Azure Application Gateway gives you application-level routing and load balancing services that let you build a scalable and highly-available web front end in Azure.
Azure Application Gateway is a helpful tool for web traffic managers, and it works similar to AWS Application Gateway wherein we can make routing decisions based on URI or host headers. For example, you can route traffic based on the incoming URL. If /Images or /Videos are in the URL, then you can route to the specific set of servers configured for Images or Videos. It can also be used for SSL or TLS termination as well.
The following is an example to help you understand the concept better:
You can route traffic based on the incoming URL. If you request an image and it has a corresponding image URL, you will be routed to a particular incoming URL. Similarly, if a video is the incoming URL, you will be routed to another set of servers, which is specifically optimized for videos.

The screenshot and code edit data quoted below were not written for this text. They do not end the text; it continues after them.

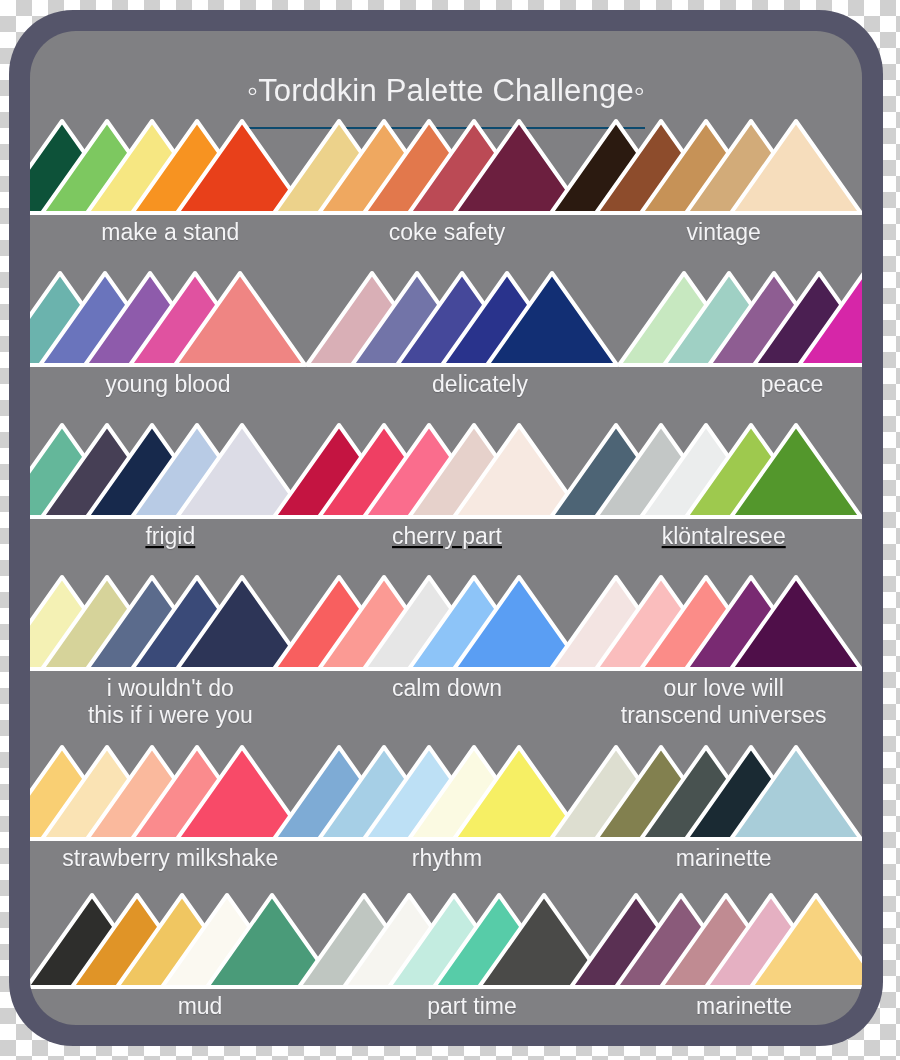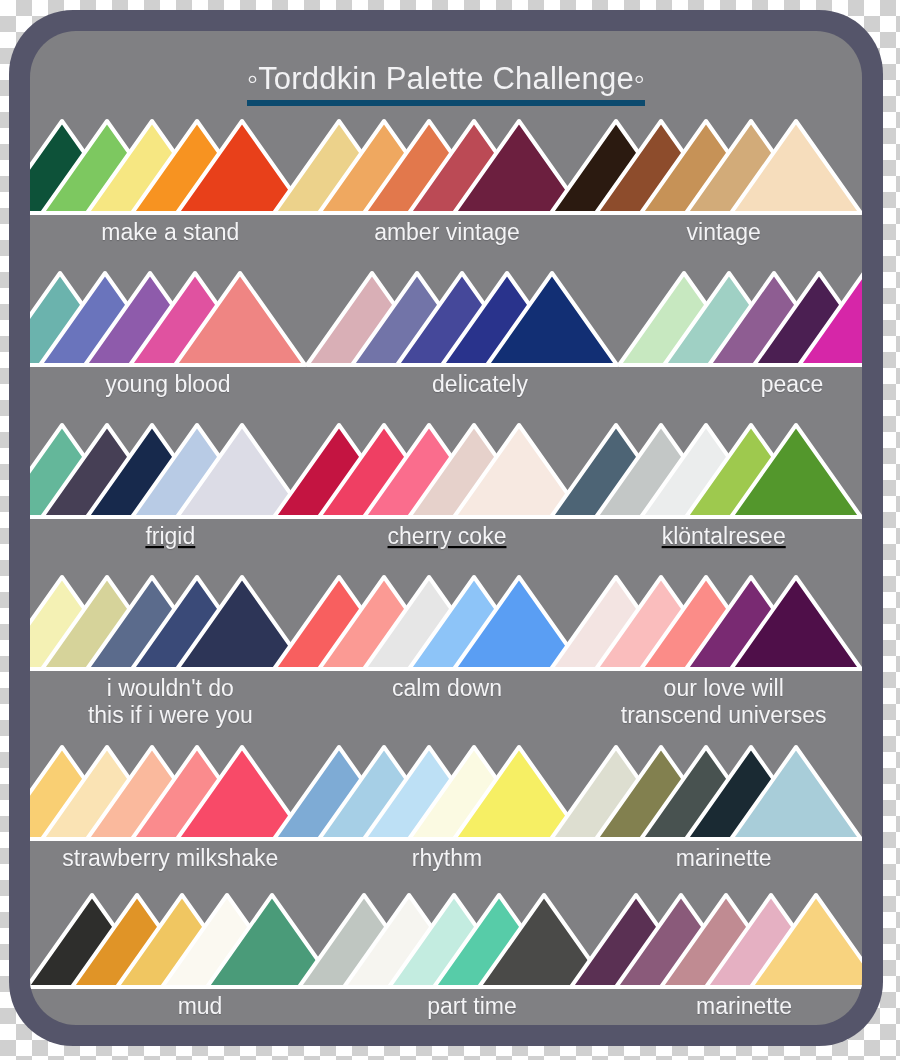"◦Torddkin Palette Challenge◦" #title { border-bottom: 6px solid #0c4a6e -> 2px solid #0c4a6e; margin-top: none -> 12px; padding-bottom: 3px -> 18px }
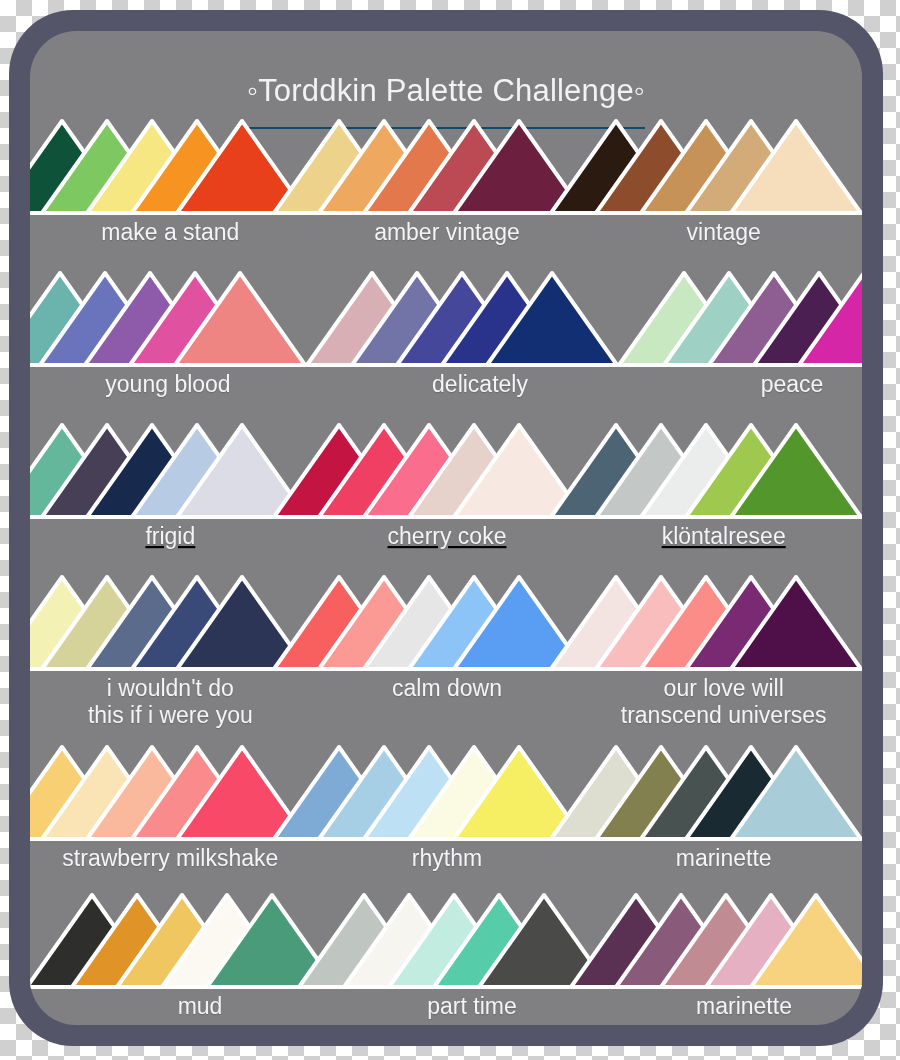"amber vintage" div.pname { text: amber vintage -> coke safety }
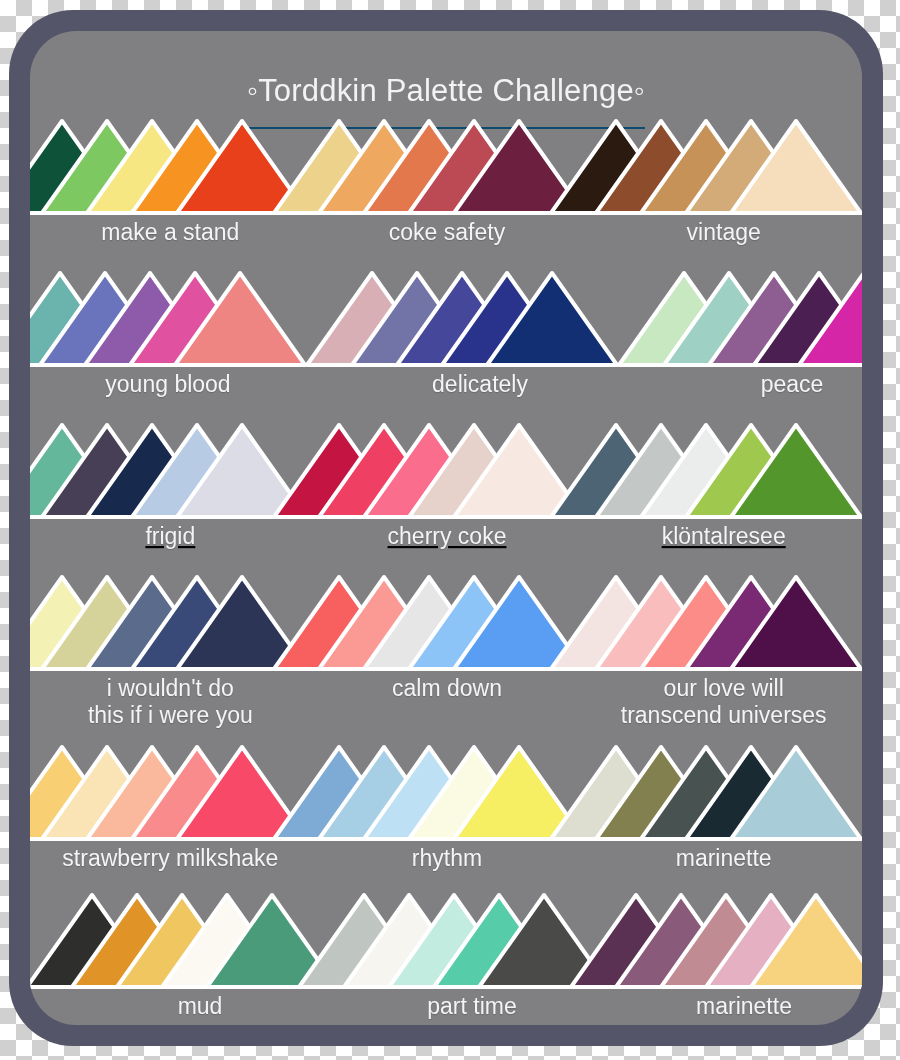"cherry coke" div.pname { text: coke -> part }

If you are interested in learning Azure, take a look at our Azure tutorial to learn more!
Get 100% Hike!
Master Most in Demand Skills Now !
Why is Azure Application Gateway Needed?
Many enterprises, merchants, and suppliers around the globe access their clients’ web applications to perform online credit card payments. The entire process includes processing, verification, and reporting of payment that must be done efficiently and securely.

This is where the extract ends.